Braaf en creatief definiëren elkaar in iedere binaire constellatie
“Op de schaal van een mensenleven is het klein leed, maar als metafoor vind ik het veelzeggend. Ik denk aan de spreekwoorden die onze taal kent rondom de tweede – tweede keus, tweede plaats, tweede viool, eeuwige tweede. Aan Buzz Aldrin, voor altijd in de schaduw van de eersteling die hem voorging, daar op de maan. Ik denk aan mijn zusje en aan mijn zoon: allebei de tweede.
“En het is natuurlijk een onmogelijke vraag, maar toch wil ik het weten – wat het betekent, om de tweede te zijn.
Heerlijke vraag!
“Die theorie kwam mijzelf goed uit, maar met mijn zoon had ik al tijdens mijn zwangerschap te doen. Hij liep immers de benijdenswaardige positie van eerstgeborene mis; die was gereserveerd voor mijn ruim tweeënhalf jaar eerder geboren dochter. Dat medelijden maakte dat het me ineens toch wel verstandig leek om uit te zoeken waar ik mijn overtuigingen over de persoonlijkheidskenmerken van eerste en tweede kinderen eigenlijk op had gebaseerd, en of er iets van klopte.
En een volmaakte aanleiding om dit ‘es uit te zoeken! Reflecterend op “de crisis in de sociale wetenschappen” (die als doel natuurlijk niet kennis moeten hebben, maar wijsheid, wat precies de paradox van de filosofie omkeert, die als doel wijsheid had, maar slechts tot kennis heeft geleid), bedacht ik me dat als psychologie seks was geweest, we ook geen aandacht zouden hebben gehad voor wat mensen over het algemeen doen, maar zou voor iedereen helder zijn geweest dat we ons bezig moeten houden met wat bijdraagt aan fantastische seks!

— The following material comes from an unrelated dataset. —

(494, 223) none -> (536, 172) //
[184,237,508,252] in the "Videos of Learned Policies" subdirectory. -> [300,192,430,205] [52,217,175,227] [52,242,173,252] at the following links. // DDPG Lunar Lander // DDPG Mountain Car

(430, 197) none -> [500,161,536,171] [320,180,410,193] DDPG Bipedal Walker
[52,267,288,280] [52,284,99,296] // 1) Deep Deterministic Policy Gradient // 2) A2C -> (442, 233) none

“Het geloof in het bestaan van het geboortevolgorde-effect is zo hardnekkig omdat we het gemakkelijk verwarren met leeftijd.
Dit geloof moet zich laten gelden. Het is immers een fantastisch voorbeeld van het transionele proces.

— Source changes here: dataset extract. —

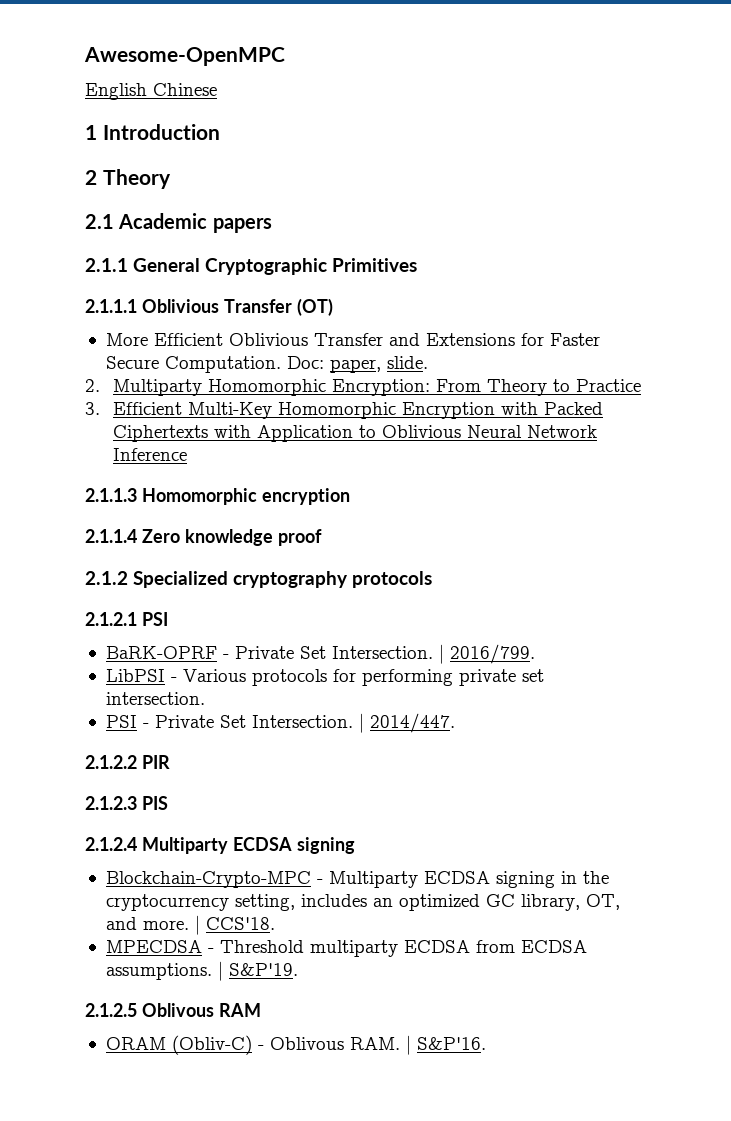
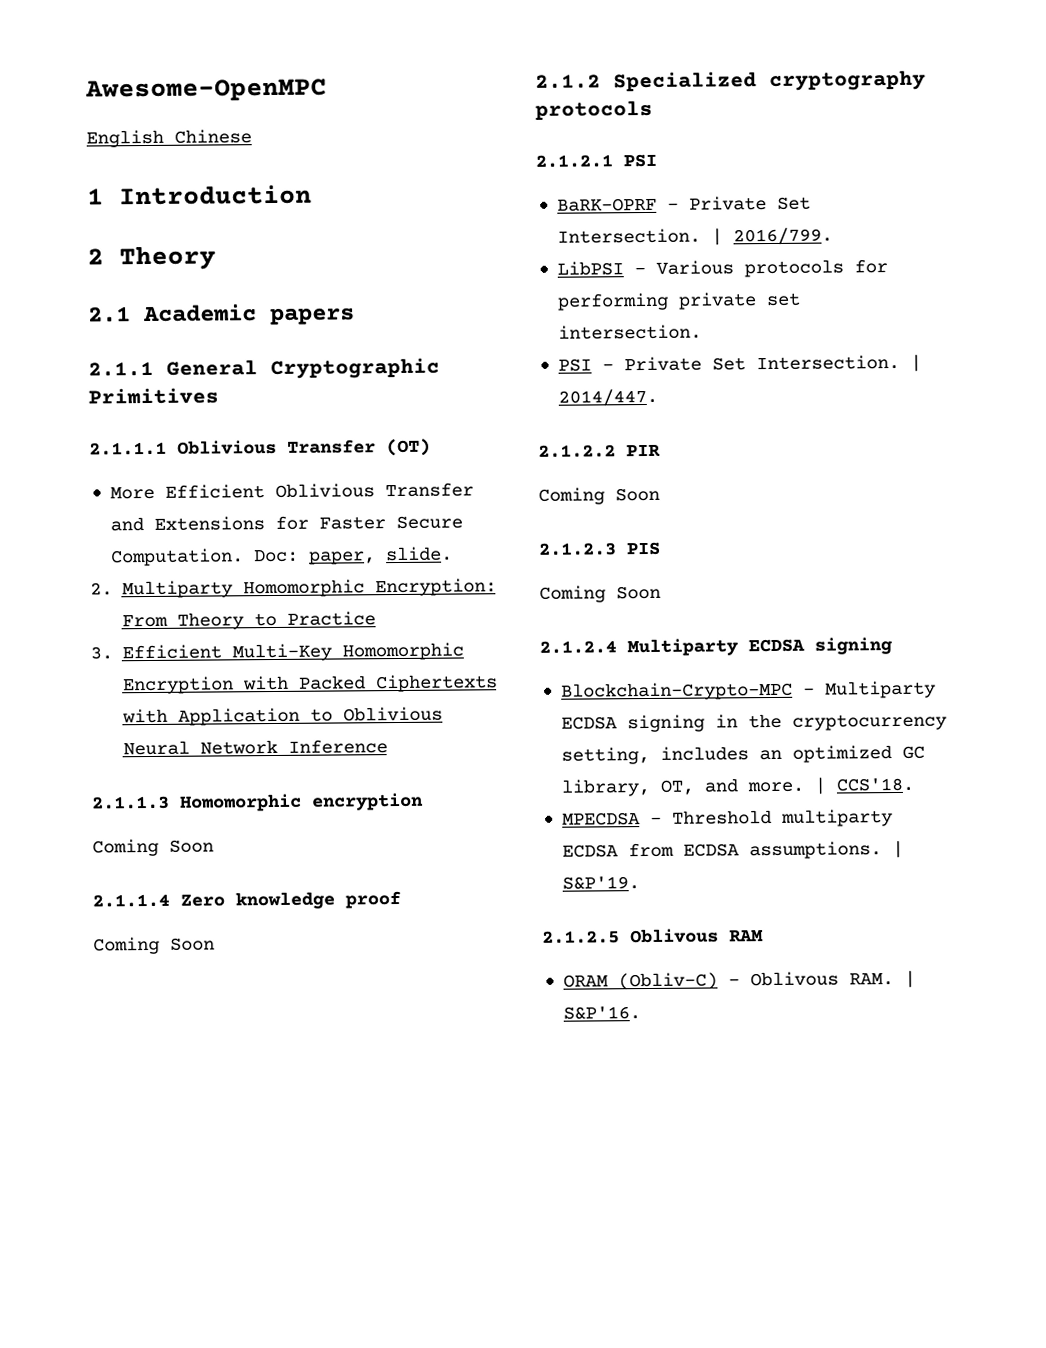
(350, 496) none -> [92,838,214,857] // Coming Soon
(322, 537) none -> [93,936,215,955] // Coming Soon
(170, 762) none -> [538,487,660,505] // Coming Soon
(168, 803) none -> [539,585,661,603] // Coming Soon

“Dat leeftijdsverschil zou er ook nog voor kunnen zorgen, zegt psycholoog Kirsten Buist van de Universiteit Utrecht wanneer ik haar de hypothese van die twee Amerikaanse wetenschappers voorleg, dat kinderen uit hetzelfde gezin vaak specifieke rollen krijgen toebedeeld.

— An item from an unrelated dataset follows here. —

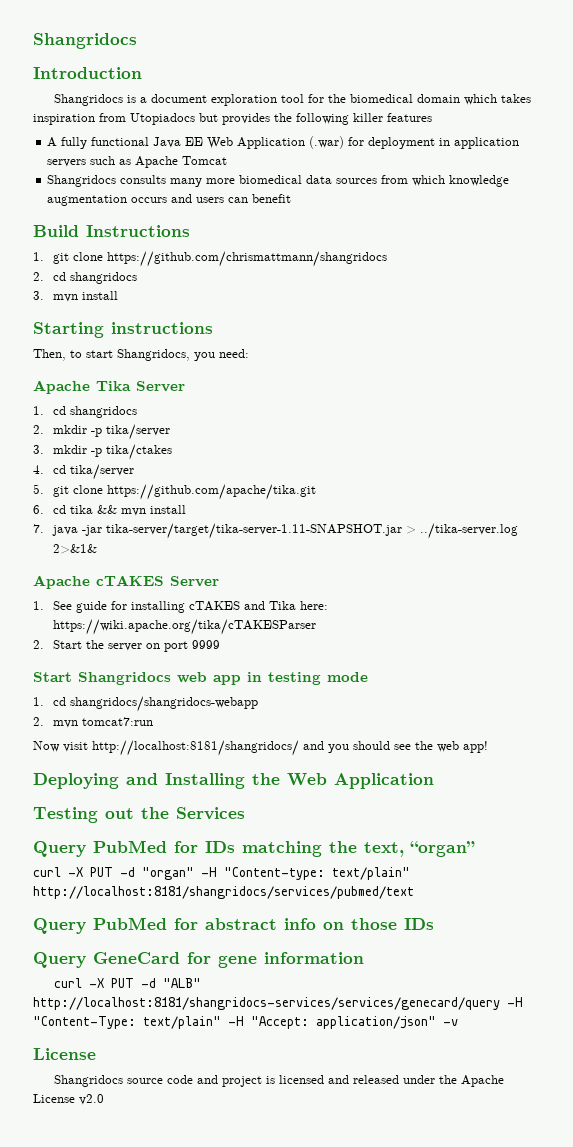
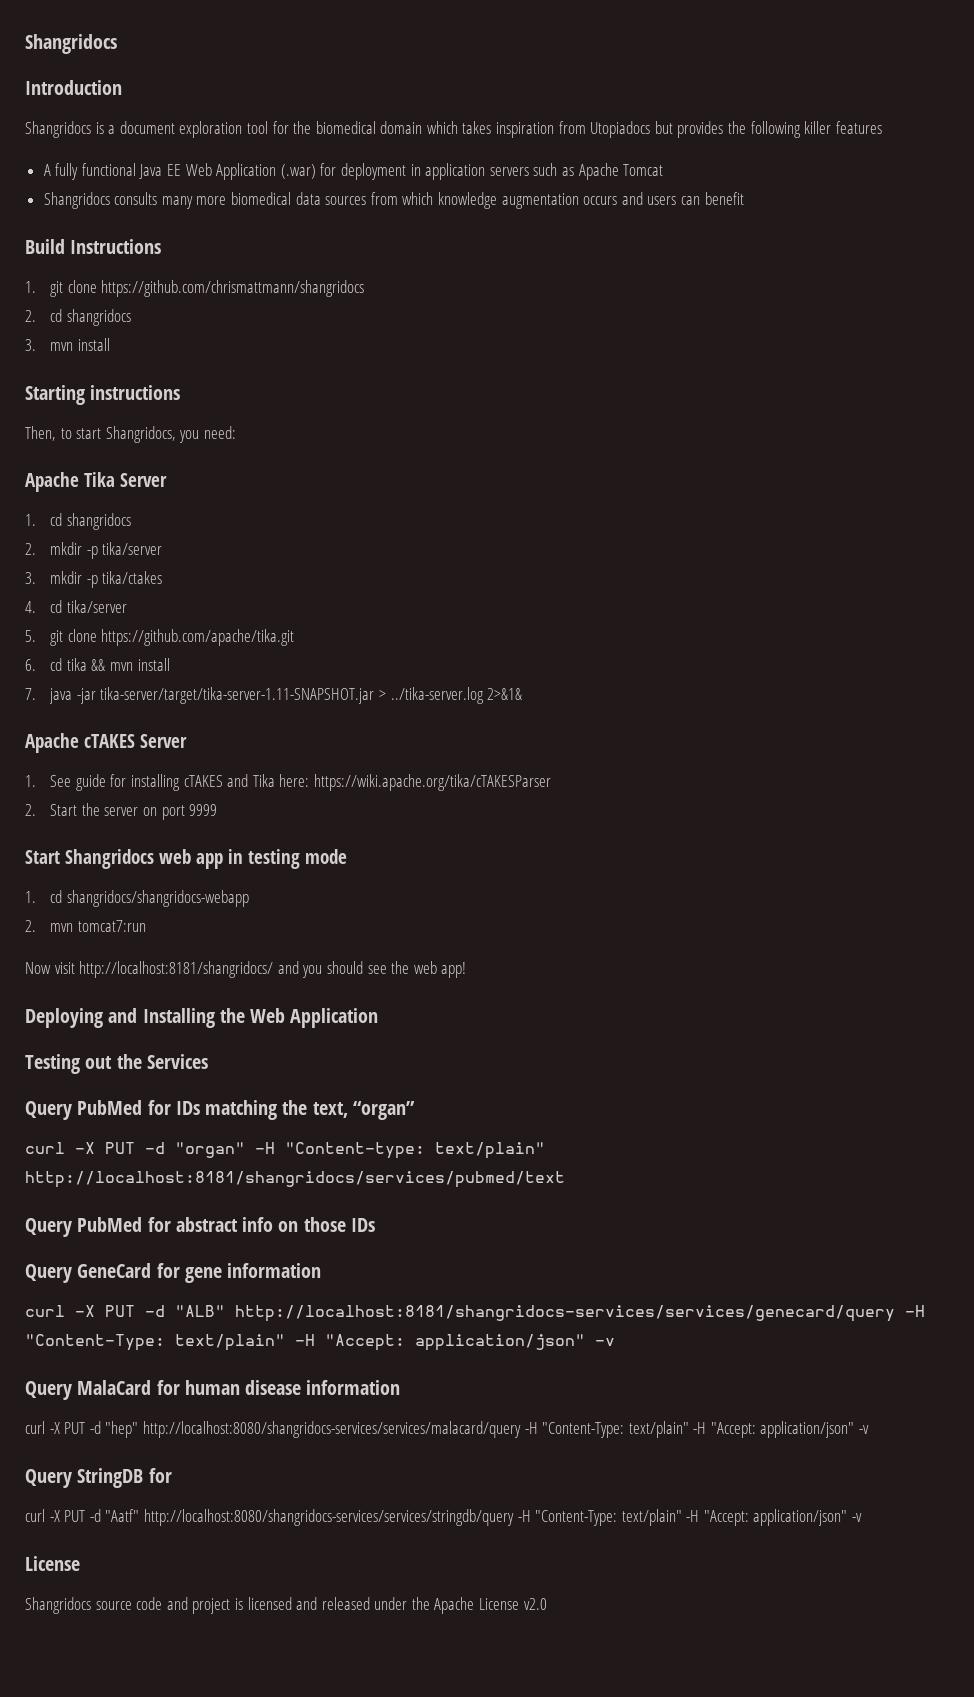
(458, 1022) none -> [25,1380,401,1400] [25,1421,870,1438] [25,1468,172,1488] [25,1509,863,1526] // Query MalaCard for human disease information // curl -X PUT -d "hep" http://localhost:8080/shangridocs-services/services/malacard/query -H "Content-Type: text/plain" -H "Accept: application/json" -v // Query StringDB for // curl -X PUT -d "Aatf" http://localhost:8080/shangridocs-services/services/stringdb/query -H "Content-Type: text/plain" -H "Accept: application/json" -v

“Hoewel de wetenschap uitwijst dat er geen vaststaande karakterverschillen zijn, leggen we die zo toch een beetje op. De oudste moet van zijn of haar ouders verantwoordelijk zijn, de jongste moet naar de oudste luisteren. Het gedrag dat hieruit voortvloeit is een uiting van die rol, niet van iemands persoonlijkheid – maar zie dat onderscheid maar eens te maken, met het blote oog.
En vanuit de sterrenkunde kwam geen diepzinnig inzicht zo schitterend: dat van de tekortkomingen van het blote oog.
“Ik denk aan hoe we mijn dochter voorbereidden op de komst van haar broertje. Hoe we haar, om teleurstellingen te voorkomen, niet vertelden dat er straks iemand zou zijn met wie ze kon spelen, maar juist iemand die nog helemaal niets kon. Zij mocht hem alles uitleggen hadden we gezegd, want zij kon en wist al zo veel.
“Het vooruitzicht had haar wel aangesproken.
“Wisten wij veel dat we op dat moment bezig waren haar een beeldbevestigende rol aan te praten.
En wie zou zich daaraan weten te onttrekken? Soms heeft een subjectieve situatie zo weinig schijnbare vrijheidsgraden dat de zichzelfrealiserende (i.e. self-fulfilling) hermeneutiek niet te onderscheiden is van een onverschillig, objectief en dus klaarblijkelijk empirisch proces. Dan is de verwarring in feite terecht en lijkt het inderdaad rechtvaardiging voor de zekerheid van de alomtegenwoordigheid van het wetenschappelijke, empirische model. En is het moeilijk de fundamentele vrijheid te ontdekken en te “implementeren.”
“Die avond kregen mijn neefjes en nichtjes allemaal een ijsje. Of onze dochter er ook een wilde, was de vraag. Nee, zeiden wij, want ze at nooit ijs, en ze was pas anderhalf, dus waarom zou ze?
“Toen we drie jaar later met z’n vieren naar de ijssalon liepen voor het eerste ijsje van het voorjaar kwam het niet eens bij ons op om onze zoon, anderhalf, over te slaan.
“De regels die je opstelt voor de opvoeding van de eerste, de gewoontes die je je aanmeet, blijken niet altijd bestand tegen de extra druk die een tweede met zich meebrengt.
“De extra druk” die de concrete werkelijkheid zo vaak als dwingend doet ervaren: dan lijkt zelfs het concept van keuze nog een brug te ver.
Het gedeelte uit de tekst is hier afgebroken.